Sam heaves a 16 lb shot straight upward, giving it a constant upward acceleration from rest of 30.0 m/s² for a height of 68.0 cm. He releases it at a height of 2.30 m above the ground. Ignore air resistance. What is the maximum height reached by the shot?

1) 0.68 m
2) 2.30 m
3) 2.98 m
4) 3.36 m

Answer 1

The maximum height reached by the shot is 2.30 m.

Step-by-step explanation:

To find the maximum height reached by the shot, we first need to find the time it takes for the shot to reach its maximum height.
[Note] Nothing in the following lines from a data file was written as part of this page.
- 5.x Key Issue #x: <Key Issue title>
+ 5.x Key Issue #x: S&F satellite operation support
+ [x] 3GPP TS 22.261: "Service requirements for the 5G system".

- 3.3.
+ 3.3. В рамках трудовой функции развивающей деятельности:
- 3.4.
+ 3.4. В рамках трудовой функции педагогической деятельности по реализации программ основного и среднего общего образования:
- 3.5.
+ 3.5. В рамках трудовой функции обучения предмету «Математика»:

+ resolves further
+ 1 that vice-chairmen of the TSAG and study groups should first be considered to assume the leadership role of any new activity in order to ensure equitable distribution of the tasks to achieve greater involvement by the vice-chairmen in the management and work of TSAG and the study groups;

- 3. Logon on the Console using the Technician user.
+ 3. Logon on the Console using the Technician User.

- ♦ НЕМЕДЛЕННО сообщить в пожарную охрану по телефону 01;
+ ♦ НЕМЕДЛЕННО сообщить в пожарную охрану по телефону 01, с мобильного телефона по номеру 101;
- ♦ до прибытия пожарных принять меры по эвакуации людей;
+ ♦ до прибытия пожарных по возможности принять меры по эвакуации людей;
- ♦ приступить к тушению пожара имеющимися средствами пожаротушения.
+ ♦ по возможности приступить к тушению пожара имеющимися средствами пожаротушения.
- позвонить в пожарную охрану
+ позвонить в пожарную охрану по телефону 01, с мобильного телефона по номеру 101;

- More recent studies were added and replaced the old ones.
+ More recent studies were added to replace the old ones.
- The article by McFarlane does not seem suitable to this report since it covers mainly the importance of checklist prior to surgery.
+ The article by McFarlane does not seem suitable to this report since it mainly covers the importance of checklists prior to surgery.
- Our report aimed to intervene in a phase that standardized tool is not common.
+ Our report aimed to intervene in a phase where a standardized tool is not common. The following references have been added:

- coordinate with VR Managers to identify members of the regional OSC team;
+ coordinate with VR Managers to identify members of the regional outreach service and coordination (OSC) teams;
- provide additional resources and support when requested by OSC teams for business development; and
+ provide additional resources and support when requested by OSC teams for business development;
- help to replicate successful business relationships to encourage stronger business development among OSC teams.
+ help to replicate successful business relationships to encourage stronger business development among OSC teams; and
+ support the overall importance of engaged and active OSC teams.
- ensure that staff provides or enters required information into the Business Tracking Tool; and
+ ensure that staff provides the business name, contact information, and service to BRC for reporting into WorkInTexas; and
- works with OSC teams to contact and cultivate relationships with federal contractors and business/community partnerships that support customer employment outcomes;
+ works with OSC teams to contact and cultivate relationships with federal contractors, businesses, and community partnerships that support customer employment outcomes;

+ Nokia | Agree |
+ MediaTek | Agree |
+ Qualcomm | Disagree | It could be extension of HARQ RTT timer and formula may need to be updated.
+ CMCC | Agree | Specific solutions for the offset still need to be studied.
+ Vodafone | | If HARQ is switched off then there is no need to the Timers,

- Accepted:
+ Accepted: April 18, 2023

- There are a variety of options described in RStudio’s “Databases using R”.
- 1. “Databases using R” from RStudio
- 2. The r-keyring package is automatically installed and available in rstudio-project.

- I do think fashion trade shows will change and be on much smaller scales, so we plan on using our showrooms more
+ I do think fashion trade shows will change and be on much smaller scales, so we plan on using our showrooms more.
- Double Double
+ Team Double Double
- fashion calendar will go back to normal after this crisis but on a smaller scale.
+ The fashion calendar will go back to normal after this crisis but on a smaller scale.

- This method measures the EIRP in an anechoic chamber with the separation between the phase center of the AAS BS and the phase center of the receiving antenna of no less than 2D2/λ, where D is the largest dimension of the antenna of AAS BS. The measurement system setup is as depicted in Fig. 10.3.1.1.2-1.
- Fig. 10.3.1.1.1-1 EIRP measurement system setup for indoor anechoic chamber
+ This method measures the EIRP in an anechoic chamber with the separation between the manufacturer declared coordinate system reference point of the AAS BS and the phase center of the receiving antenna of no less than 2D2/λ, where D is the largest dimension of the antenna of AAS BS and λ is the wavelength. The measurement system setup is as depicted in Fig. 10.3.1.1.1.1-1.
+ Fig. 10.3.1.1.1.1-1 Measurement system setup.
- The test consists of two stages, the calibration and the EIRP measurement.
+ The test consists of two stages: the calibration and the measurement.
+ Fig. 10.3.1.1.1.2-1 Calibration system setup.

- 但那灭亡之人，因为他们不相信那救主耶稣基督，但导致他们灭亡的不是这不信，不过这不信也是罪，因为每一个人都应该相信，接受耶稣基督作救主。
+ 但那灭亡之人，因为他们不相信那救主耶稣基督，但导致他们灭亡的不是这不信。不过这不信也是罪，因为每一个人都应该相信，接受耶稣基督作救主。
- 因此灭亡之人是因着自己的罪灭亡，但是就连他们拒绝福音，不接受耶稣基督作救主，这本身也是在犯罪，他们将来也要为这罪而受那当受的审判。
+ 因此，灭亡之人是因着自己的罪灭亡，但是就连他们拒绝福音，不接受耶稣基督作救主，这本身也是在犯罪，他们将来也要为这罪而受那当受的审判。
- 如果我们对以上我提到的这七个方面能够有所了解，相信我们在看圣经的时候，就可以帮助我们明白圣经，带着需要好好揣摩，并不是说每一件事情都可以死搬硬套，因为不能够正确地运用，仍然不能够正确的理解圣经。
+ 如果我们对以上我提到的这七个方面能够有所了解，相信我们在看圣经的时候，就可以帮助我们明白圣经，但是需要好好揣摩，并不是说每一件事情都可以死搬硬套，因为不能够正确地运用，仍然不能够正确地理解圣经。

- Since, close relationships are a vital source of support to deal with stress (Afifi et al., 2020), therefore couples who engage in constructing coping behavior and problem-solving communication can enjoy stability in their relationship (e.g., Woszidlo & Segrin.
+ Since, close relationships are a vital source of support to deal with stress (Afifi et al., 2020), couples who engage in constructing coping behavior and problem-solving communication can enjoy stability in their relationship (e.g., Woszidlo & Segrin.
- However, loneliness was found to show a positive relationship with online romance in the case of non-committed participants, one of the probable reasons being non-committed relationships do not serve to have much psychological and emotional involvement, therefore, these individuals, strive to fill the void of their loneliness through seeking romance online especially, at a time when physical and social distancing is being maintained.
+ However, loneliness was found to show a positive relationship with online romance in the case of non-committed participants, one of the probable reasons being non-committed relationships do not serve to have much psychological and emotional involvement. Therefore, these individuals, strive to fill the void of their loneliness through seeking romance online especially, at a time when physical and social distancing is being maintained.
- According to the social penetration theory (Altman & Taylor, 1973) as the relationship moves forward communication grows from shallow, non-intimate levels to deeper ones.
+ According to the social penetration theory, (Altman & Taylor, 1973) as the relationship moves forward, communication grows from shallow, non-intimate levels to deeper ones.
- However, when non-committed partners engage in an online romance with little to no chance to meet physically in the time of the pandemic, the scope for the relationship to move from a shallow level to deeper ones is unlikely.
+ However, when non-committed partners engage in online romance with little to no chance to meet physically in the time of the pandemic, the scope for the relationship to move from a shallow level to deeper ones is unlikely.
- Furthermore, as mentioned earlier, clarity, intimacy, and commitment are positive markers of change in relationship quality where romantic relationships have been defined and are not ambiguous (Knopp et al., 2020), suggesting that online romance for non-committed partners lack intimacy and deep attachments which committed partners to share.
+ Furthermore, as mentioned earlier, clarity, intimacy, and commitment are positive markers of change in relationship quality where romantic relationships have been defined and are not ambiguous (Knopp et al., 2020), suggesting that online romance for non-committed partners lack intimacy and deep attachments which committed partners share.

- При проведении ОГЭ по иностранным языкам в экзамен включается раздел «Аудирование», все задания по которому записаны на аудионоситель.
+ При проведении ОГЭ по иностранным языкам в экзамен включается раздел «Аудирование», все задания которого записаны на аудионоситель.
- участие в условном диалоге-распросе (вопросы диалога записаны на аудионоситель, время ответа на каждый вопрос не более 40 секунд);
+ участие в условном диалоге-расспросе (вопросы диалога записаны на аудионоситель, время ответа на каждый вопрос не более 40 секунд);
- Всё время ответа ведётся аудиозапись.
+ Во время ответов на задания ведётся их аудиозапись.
We can use the equation:

vf = vi + at

where vf is the final velocity, vi is the initial velocity, a is the acceleration, and t is the time. In this case, the initial velocity is 0 m/s, the acceleration is -30.0 m/s² (negative because it is directed opposite to the motion), and the final velocity at the maximum height is also 0 m/s. Solving for t, we get:

t = -vi / a

t = 0 / (-30.0)

t = 0 s

Since the time it takes for the shot to reach its maximum height is 0 seconds, this means that the maximum height is reached as soon as the shot is released. So, the maximum height is equal to the initial height, which is 2.30 m above the ground. Therefore, the correct answer is 2.30 m.